What Stammen is attempting to do, you understand, is one of the toughest things in sports. Injury is the scarlet stain, the stigma, that every pitcher seeks to avoid, or overcome. Proving you’re healthy is not that simple, hardly automatic at his age, and with younger prospects continually competing to make their own case for recognition and advancement.
“These guys at this level have seen pitchers like me before,” he continued, comparing AAA hitters to less experienced competition at Akron and at the rookie level. “They know how to approach pitchers like me. It’s a little bit more of a cat and mouse game where you have to execute and pitch to your strengths and to their weaknesses.
“Physically I’m throwing all the same pitches and my velocity is very similar to what it was before my injury, and that’s a miracle in itself. There was some question as to whether that would come back because I’m 32 years old and there’s a lot of miles on the tires now. But things have been consistent and that’s good. I’m not a young buck anymore.”
It means a lot to him. Baseball, that is, and the challenge now of proving that he can still compete and pitch in the big leagues. You can see that look in his eyes, hear the determination in his voice, and sense the adrenalin surge that comes with being back in AAA and one step away from being there.
He was at the top of his game when he got hurt, at the peak of his career, and that haunts when you’ve worked so long, in so many minor league towns, to get there. More than one former major leaguer will tell you…it’s the hardest thing they’ve ever had to give up when it was over. You’re never ready.
But Stammen doesn’t consider the last year a lost year.
“I’ve actually enjoyed the time away and had a lot of fun,” he says. “It was the first summer I’ve ever had where I didn’t have to play baseball every single day. I got to be home and spend more time with family. I was able to do some things for my body and spend time on the mental side of the game. I learned something about myself as a man and a pitcher, and I’ve come out of this as a better person. I’m excited now to see what the back end of my career is going to be like.”
And he got a glimpse of that in the tenth inning of a 4-4 tie Wednesday when he got the call to go out and show what he had.
He was flawless in the tenth, throwing twelve pitches and retiring the side in order on a fly ball to center, a ground ball to second base, and a called third strike.
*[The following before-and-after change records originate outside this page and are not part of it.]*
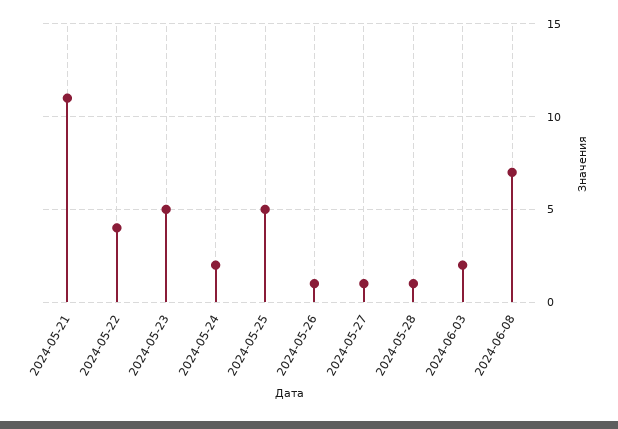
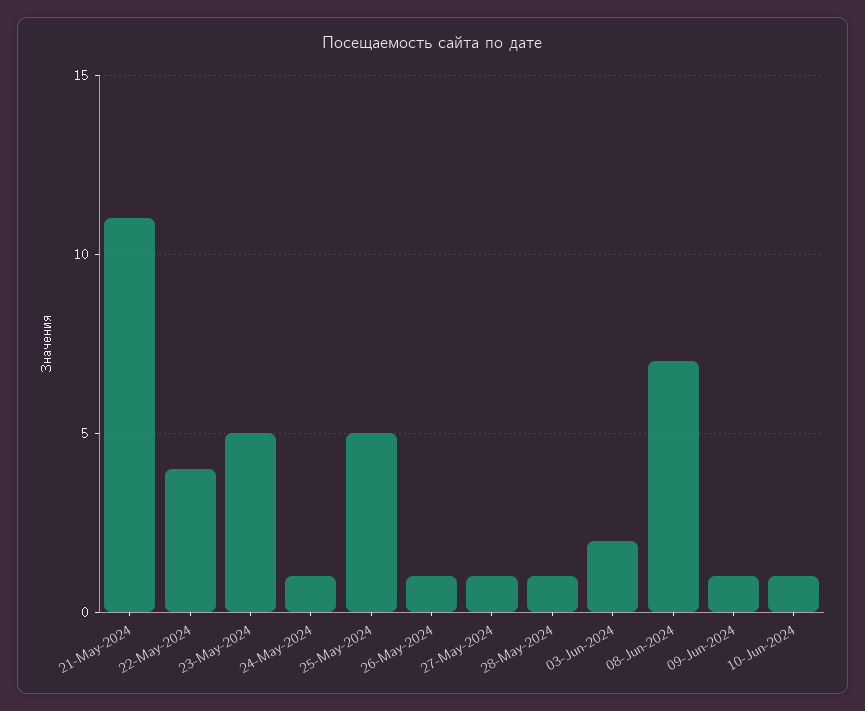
2024-05-24: 2 -> 1
09-Jun-2024: none -> 1
10-Jun-2024: none -> 1

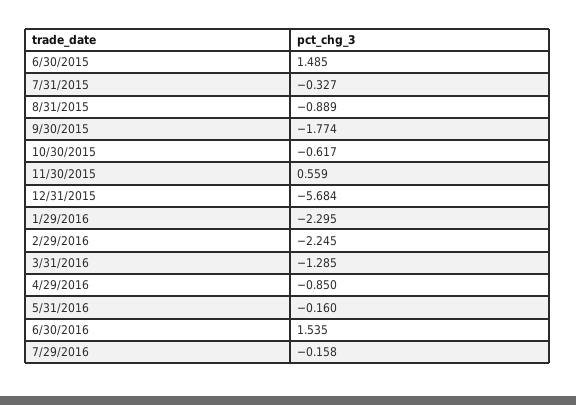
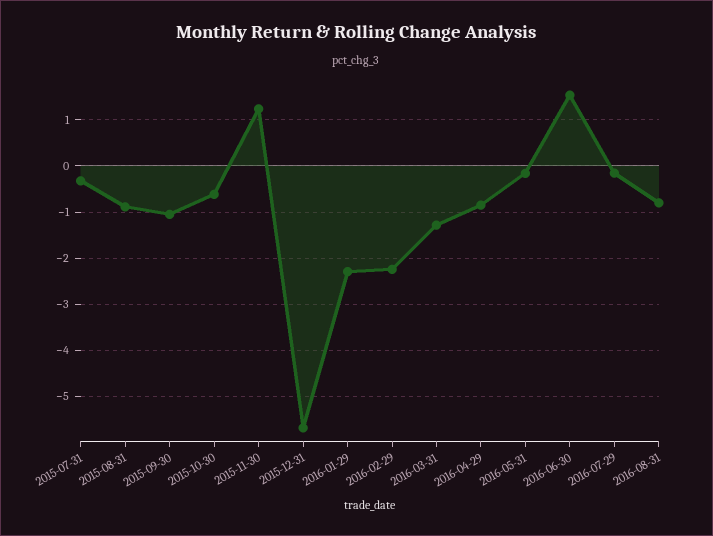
6/30/2015: 1.485 -> none
9/30/2015: -1.774 -> -1
11/30/2015: 0.559 -> 1.2
2016-08-31: none -> -0.8

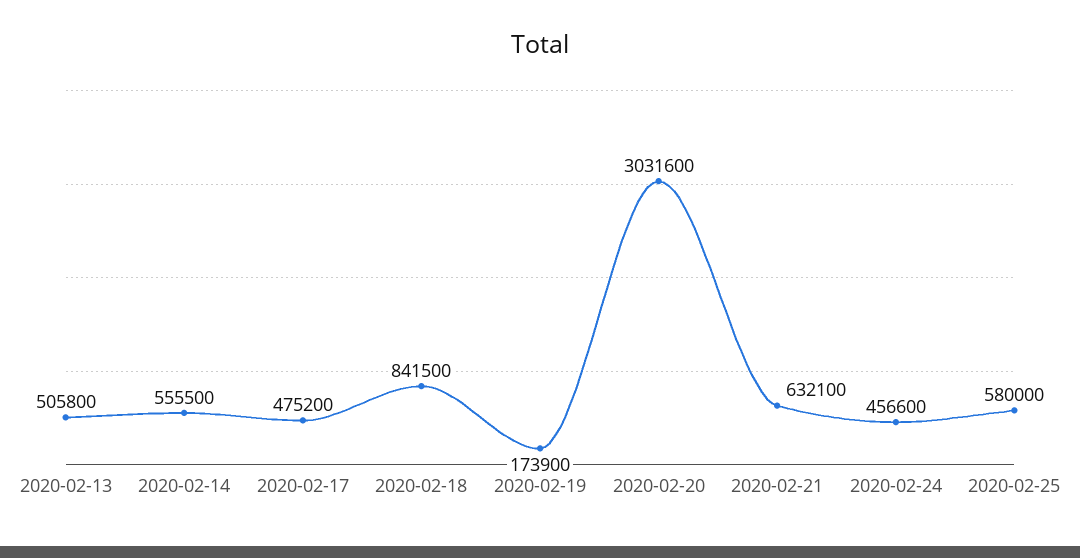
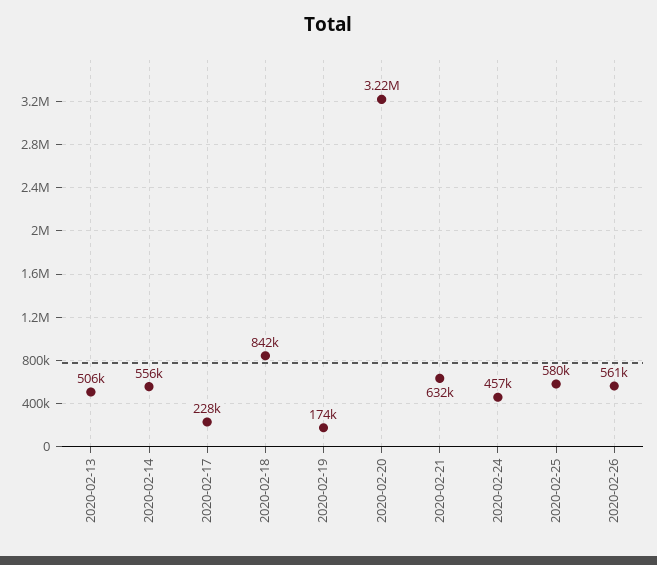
2020-02-17: 475200 -> 228000
2020-02-20: 3031600 -> 3220000
2020-02-26: none -> 561000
But in the eleventh he gave up a pair of hits and a run, and took the loss in a 5-4 verdict, losing to a guy pitching for Indianapolis named Dovydas Neverauskas. Some things never change in minor league baseball.
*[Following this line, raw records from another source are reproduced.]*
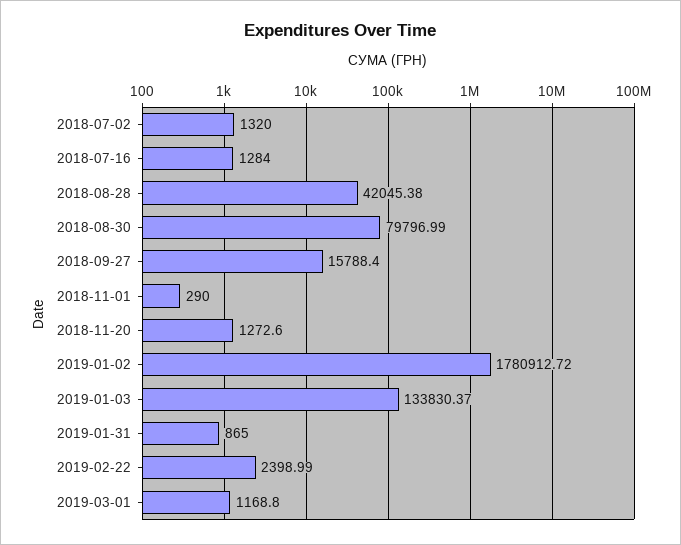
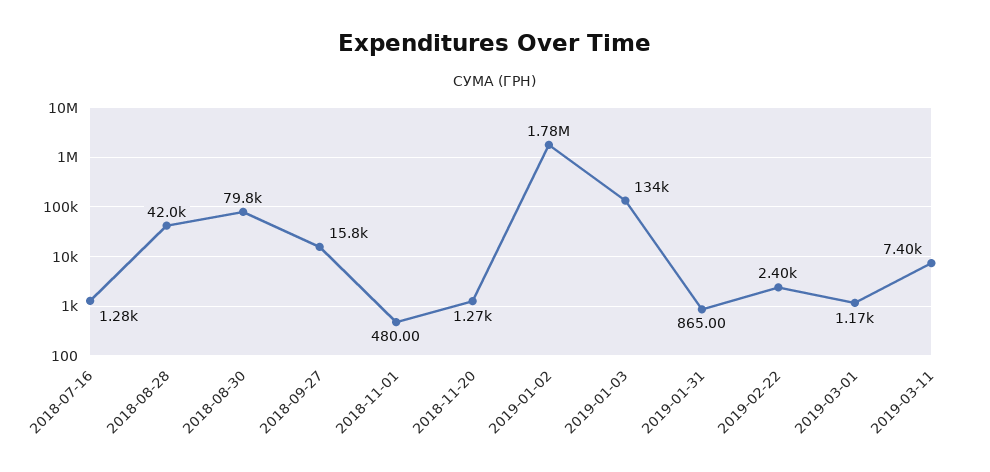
2018-07-02: 1320 -> none
2018-11-01: 290 -> 480
2019-03-11: none -> 7400

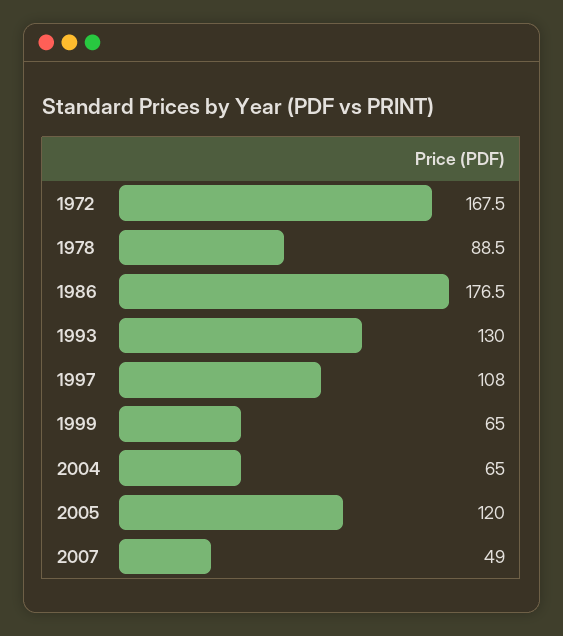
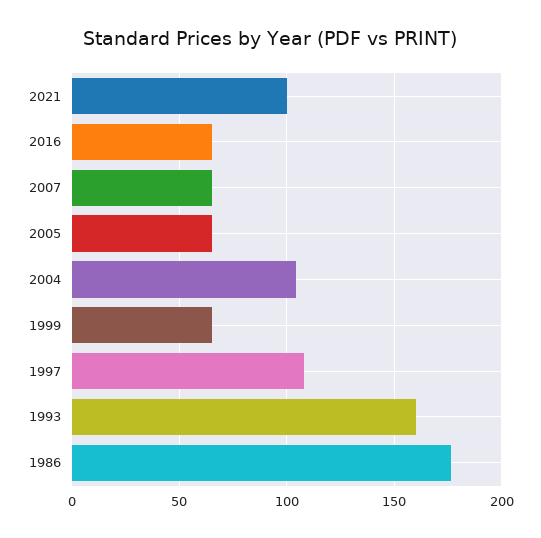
1972: 167.5 -> none
1978: 88.5 -> none
1993: 130 -> 160
2004: 65 -> 105
2005: 120 -> 65
2007: 49 -> 65
2021: none -> 100
2016: none -> 65

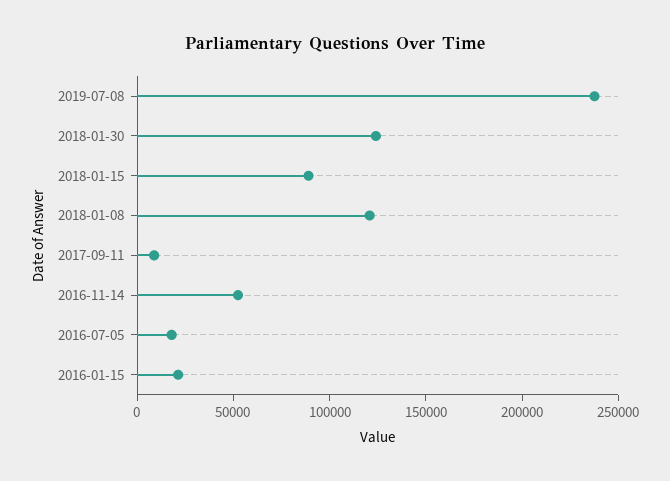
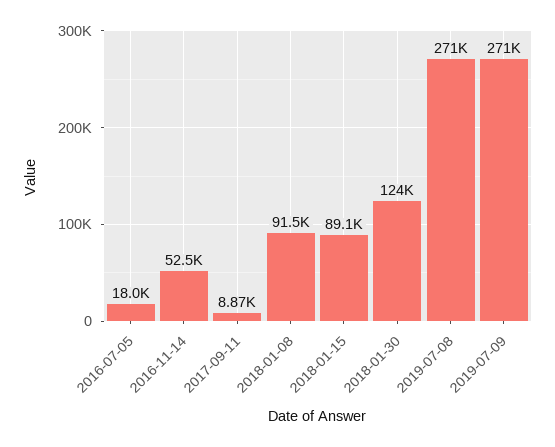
2019-07-08: 240000 -> 271000
2018-01-08: 120000 -> 91500
2016-01-15: 20000 -> none
2019-07-09: none -> 271000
But the things that have made Craig Stammen successful were still there, as scouts sitting behind home plate were quick to note…the movement, his velocity hit 90, and his location, so important in retiring big league hitters, was generally good. He had brought the consistency he’d shown in Akron south with him to Columbus.
Now he has less than thirty days before the end of the AAA season to prove that he can help Cleveland down the stretch, and perhaps, beyond.
“I’m really not a worrier, or at least I try not to,” he added, relative to his future fate. “But everybody worries some, and if they say they don’t they’re lying to you. But I’ve learned that worrying doesn’t help. Worrying didn’t help me to get healthy, but there were a few times in the past year when I didn’t know if I’d ever pitch again. There were times when I wondered if it was I the plan for me to come back and get this far.
“But I put my head down and went to work, just like everybody does where I come from. I decided that if I worked hard and kept my mind right I could possibly get there.”
He looked pretty good Wednesday night, and yes, good enough to get there. Craig Stammen would like one more chance to pitch in the big leagues!